EXERCISE DIRECTIONS ->
Restate word for word the lines of the records below, starting at the line that contains "клиники: Lumen Vita" and ending at the line that contains "Прошу ответить срочно", with both of those lines included and nothing else.

INPUT ->

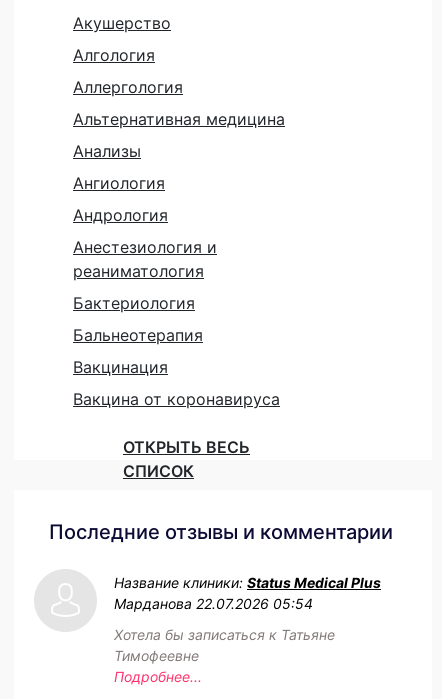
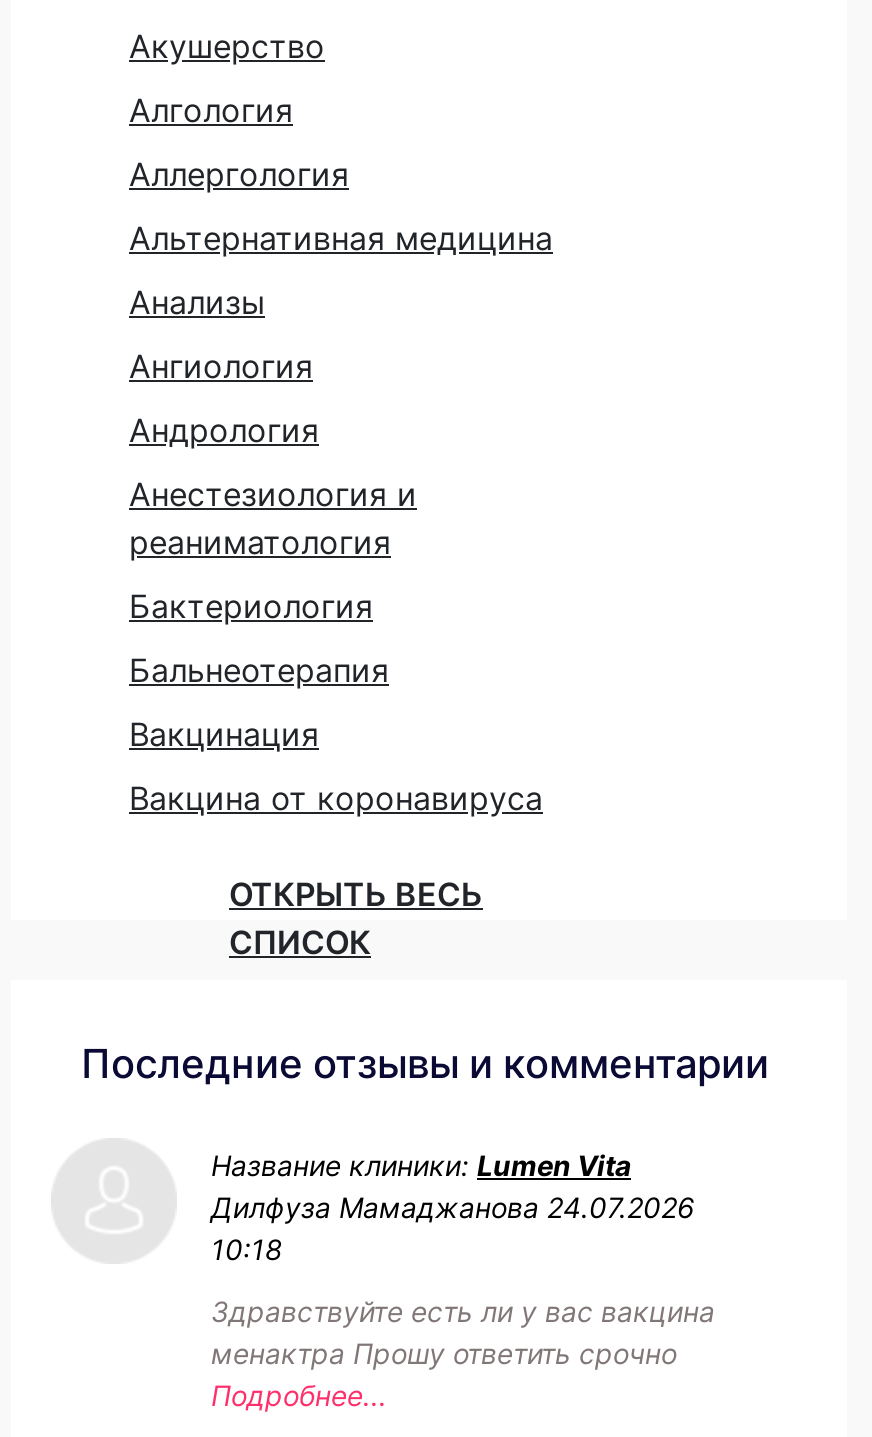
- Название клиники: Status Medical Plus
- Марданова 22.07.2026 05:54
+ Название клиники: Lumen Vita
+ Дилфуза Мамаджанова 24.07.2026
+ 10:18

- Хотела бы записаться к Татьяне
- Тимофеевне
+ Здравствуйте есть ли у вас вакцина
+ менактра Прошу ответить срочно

==

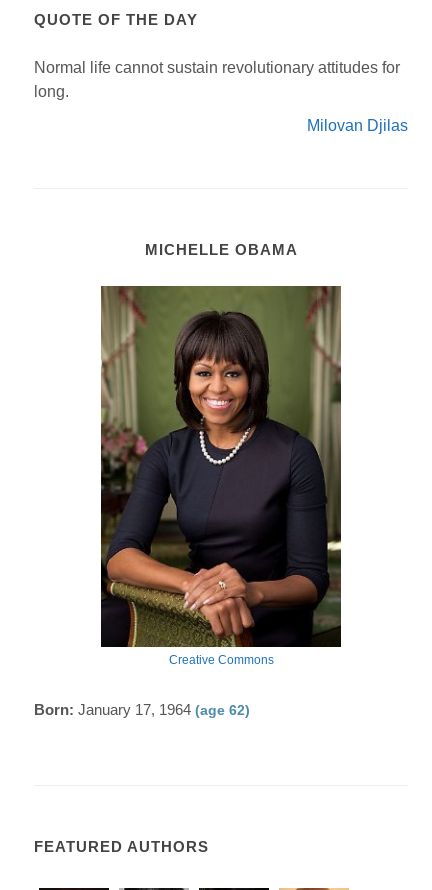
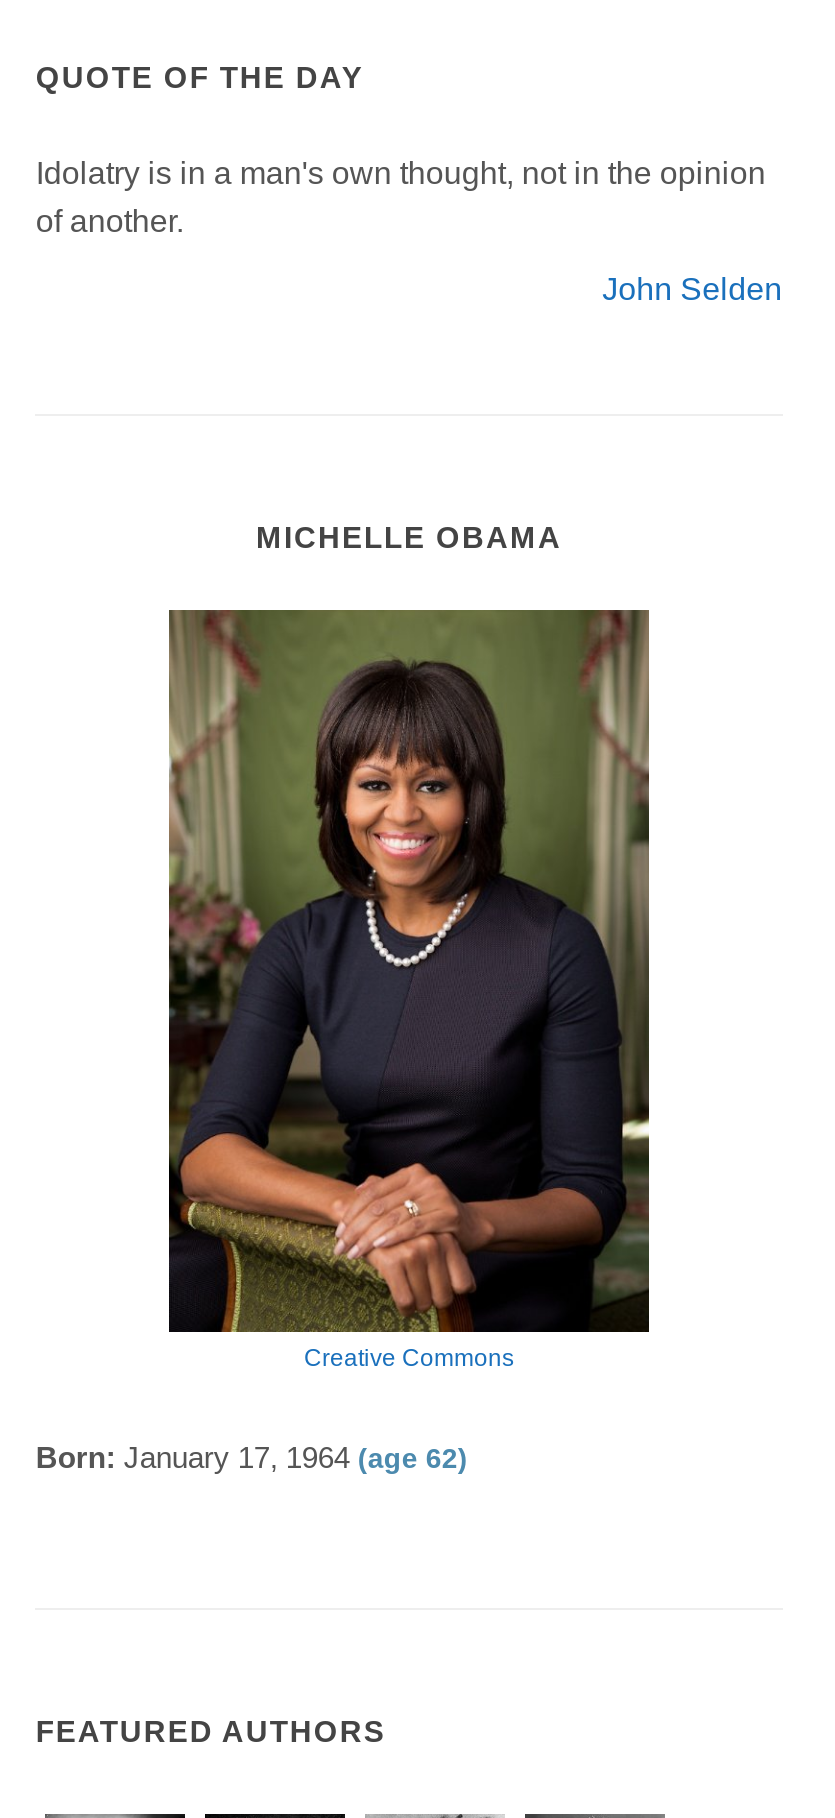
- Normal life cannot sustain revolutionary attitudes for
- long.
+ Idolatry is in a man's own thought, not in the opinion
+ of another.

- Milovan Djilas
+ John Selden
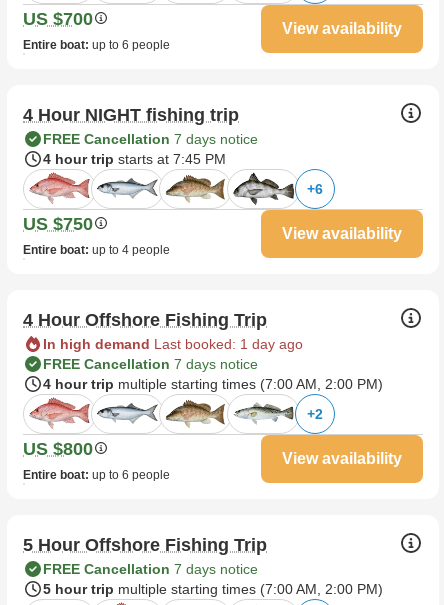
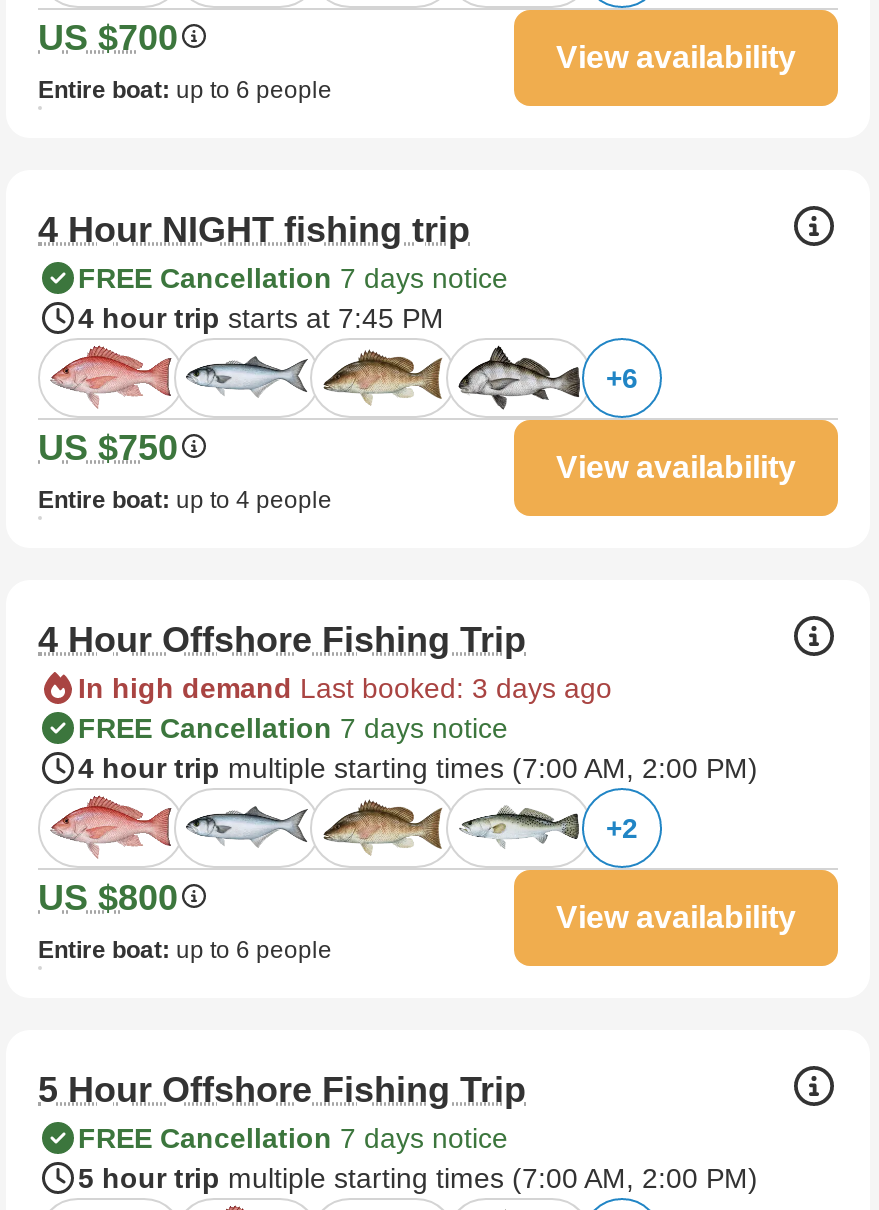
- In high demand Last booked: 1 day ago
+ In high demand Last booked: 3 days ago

RESULT OF THIS EXERCISE ->
+ Название клиники: Lumen Vita
+ Дилфуза Мамаджанова 24.07.2026
+ 10:18

- Хотела бы записаться к Татьяне
- Тимофеевне
+ Здравствуйте есть ли у вас вакцина
+ менактра Прошу ответить срочно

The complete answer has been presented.